The Plague of 1771, was the last massive outbreak of plague in central Russia, claiming between 52 and 100 thousand lives in Moscow alone (1/6 to 1/3 of its population). (Melikishvili, 2006) The bubonic plague epidemic that originated in the Moldovan theatre of the 1768–1774 Russian-Turkish war in January 1770 swept northward through Ukraine and central Russia, peaking in Moscow in September 1771 and causing the Plague Riot. The epidemic reshaped the map of Moscow, as new cemeteries were established beyond the 18th century city limits.

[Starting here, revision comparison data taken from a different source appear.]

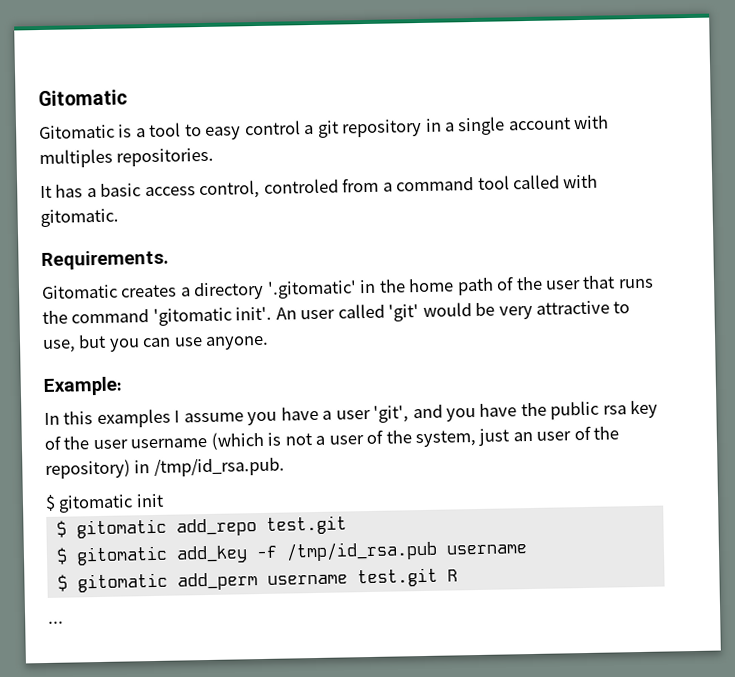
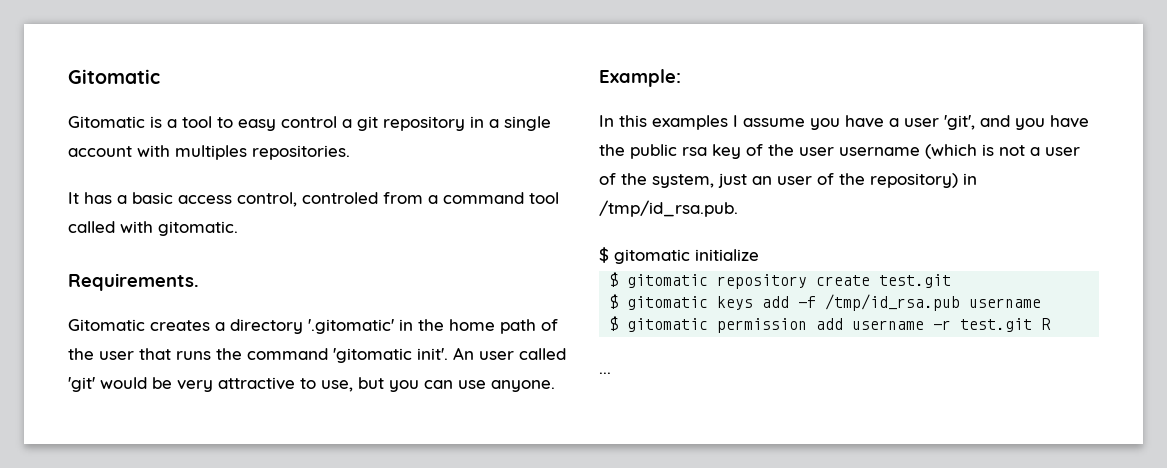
[135,493,164,508] [55,518,257,539] init // $ gitomatic add_repo -> [695,249,759,261] [609,272,871,289] initialize // $ gitomatic repository create
[175,545,248,564] add_key -> [717,296,790,310] keys add
[176,572,348,591] add_perm username -> [717,318,952,333] permission add username -r

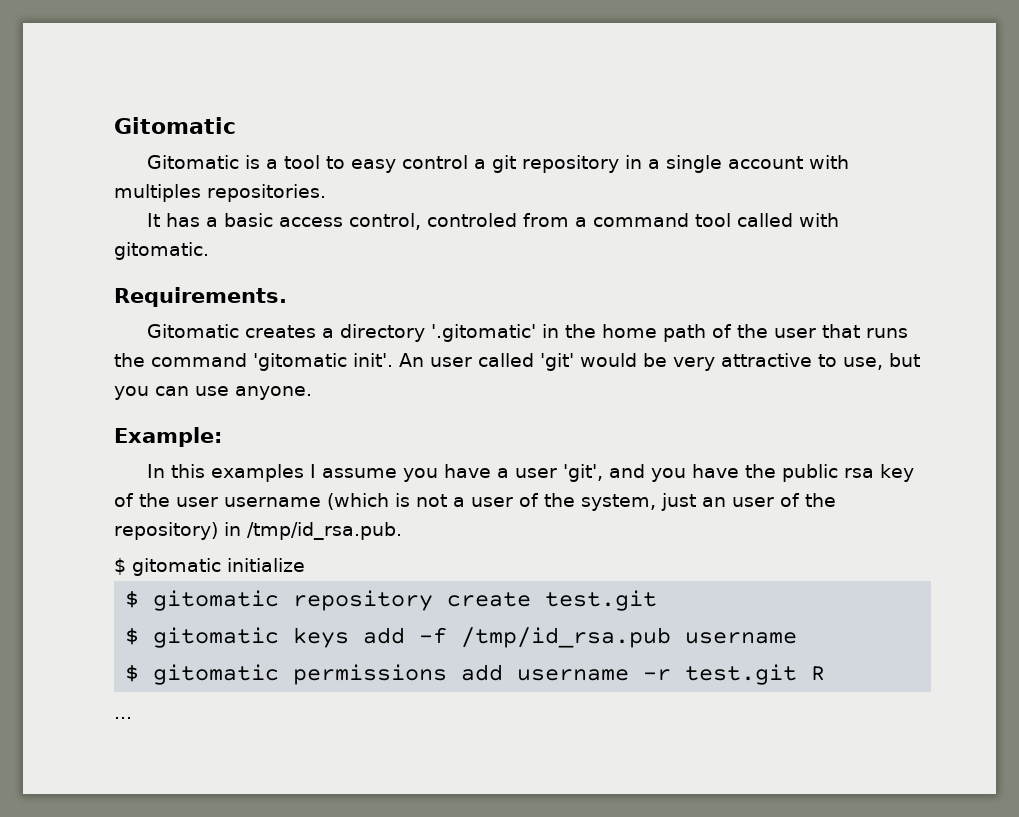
[717,318,808,333] permission -> [293,664,448,685] permissions

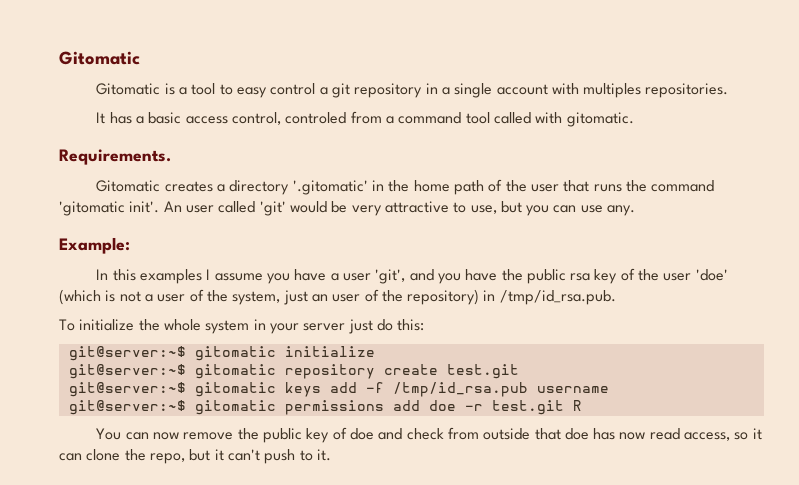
[235,386,312,400] anyone. -> [607,205,636,216] any.
[224,497,321,507] username -> [695,269,728,281] 'doe'
[114,558,126,575] $ -> [59,319,425,334] [68,346,186,361] To initialize the whole system in your server just do this: // git@server:~$
[125,590,140,608] $ -> [68,364,186,379] git@server:~$
[125,627,140,645] $ -> [68,382,186,397] git@server:~$
[125,664,140,682] $ -> [68,400,186,415] git@server:~$
[517,669,630,681] username -> [428,400,456,411] doe
[114,717,132,719] ... -> [96,427,762,443] [59,449,331,464] You can now remove the public key of doe and check from outside that doe has now read access, so it can clone the repo, but it can't push to it.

Russian troops in Focsani, Moldova discovered first signs of plague in January 1770; the disease, indigenous to the area, was contracted through prisoners of war and booty. (Melikishvili, 2006) The news was hailed and exaggerated by adversaries of Russia. Commanding general von Stoffeln coerced army doctors to conceal the outbreak, which was not made public until Gustav Orreus, a Russian-Finnish surgeon reporting directly to Field Marshal Pyotr Rumyantsev, examined the situation, identified it as plague and enforced quarantine in the troops. Shtoffeln, however, refused to evacuate the infested towns and himself fell victim to the plague in May 1770. Of 1,500 patients recorded in his troops in May-August 1770, only 300 survived. [ (Melikishvili, 2006) ]

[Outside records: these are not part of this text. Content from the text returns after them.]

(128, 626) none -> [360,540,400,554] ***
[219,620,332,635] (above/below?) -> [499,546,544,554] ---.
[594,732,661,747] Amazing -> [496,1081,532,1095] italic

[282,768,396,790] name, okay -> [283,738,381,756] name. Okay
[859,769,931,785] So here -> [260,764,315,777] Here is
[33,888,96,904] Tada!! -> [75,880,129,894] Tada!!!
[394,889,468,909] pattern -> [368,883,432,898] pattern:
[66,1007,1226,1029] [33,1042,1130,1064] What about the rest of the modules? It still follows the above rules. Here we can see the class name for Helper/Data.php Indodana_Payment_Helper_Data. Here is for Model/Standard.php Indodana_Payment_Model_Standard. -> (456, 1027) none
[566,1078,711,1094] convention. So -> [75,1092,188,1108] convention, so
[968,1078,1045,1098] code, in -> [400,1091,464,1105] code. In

Medical quarantine checkpoints instituted by Peter I and expanded by Catherine II were sufficient to prevent plague from reaching inside the country in peacetime, but they proved to be inadequate in time of war. The first plague casualties in Moscow were recorded in November 1770. In December, a mass outbreak occurred in a military hospital. Twenty-seven inmates fell sick and only five survived. Hospital surgeon Afanasy Shafonsky promptly identified the disease as bubonic plague, locked up the hospital and installed a strict quarantine. Doctor Rinder, his superior, discarded Shafonsky's report as medically incompetent and causing undue panic. (Melikishvili, 2006) Although the medical council convened on the next day, upheld Shafonsky's viewpoint, and alerted Catherine and Saltykov, Rinder continued defaming Shafonsky and on January 21, 1771 made an official statement claiming that the outbreak was not a plague. The authorities relied on Rinder's assessment and paid no notice to the disease until March of 1771. Rinder himself died of plague in summer of 1771.

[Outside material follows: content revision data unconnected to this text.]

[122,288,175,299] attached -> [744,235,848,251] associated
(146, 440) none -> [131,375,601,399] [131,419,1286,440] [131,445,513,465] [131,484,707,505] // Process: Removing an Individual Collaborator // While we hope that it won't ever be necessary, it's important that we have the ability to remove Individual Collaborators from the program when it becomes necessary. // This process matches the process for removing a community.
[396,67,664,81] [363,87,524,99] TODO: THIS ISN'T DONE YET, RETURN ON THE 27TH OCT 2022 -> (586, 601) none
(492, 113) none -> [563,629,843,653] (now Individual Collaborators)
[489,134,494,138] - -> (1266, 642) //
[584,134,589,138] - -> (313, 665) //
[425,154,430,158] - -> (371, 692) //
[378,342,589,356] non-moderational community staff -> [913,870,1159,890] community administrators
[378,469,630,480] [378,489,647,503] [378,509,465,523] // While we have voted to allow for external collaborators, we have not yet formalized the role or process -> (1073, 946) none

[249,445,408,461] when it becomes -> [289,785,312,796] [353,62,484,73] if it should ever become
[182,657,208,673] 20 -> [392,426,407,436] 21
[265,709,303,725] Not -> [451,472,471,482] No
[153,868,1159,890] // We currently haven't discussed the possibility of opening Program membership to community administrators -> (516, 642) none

The second mass outbreak hit a state-owned textile mill on the island across from the Kremlin at the end of February 1771. Factory managers attempted to conceal the disaster, burying the corpses secretly at night. The workers panicked and ran away, spreading germs across the city. Finally, on March 10 the authorities accepted the fact. The traders and peasants who normally delivered goods for sale in the city also fled, causing a severe shortage of food. The city authorities set up temporary hospitals and quarantine checkpoints at Simonov, Danilov and Nikolo-Ugresh monasteries, but these measures could not contain the disease which already swept the city. (Alexander, 2002)
The plague peaked in September 1771, killing an estimated thousand Muscovites a day with 20,401 confirmed dead in September, despite the fact that an estimated three quarters of population fled the city. (Alexander, 2002) Many deaths escaped the statistics because residents, fearing that the infested properties will be destroyed by authorities, routinely concealed the casualties, burying the dead at night or simply throwing them on the streets. Authorities set up chain gangs of prisoners to collect and bury the bodies, but their forces were insufficient even for this single task.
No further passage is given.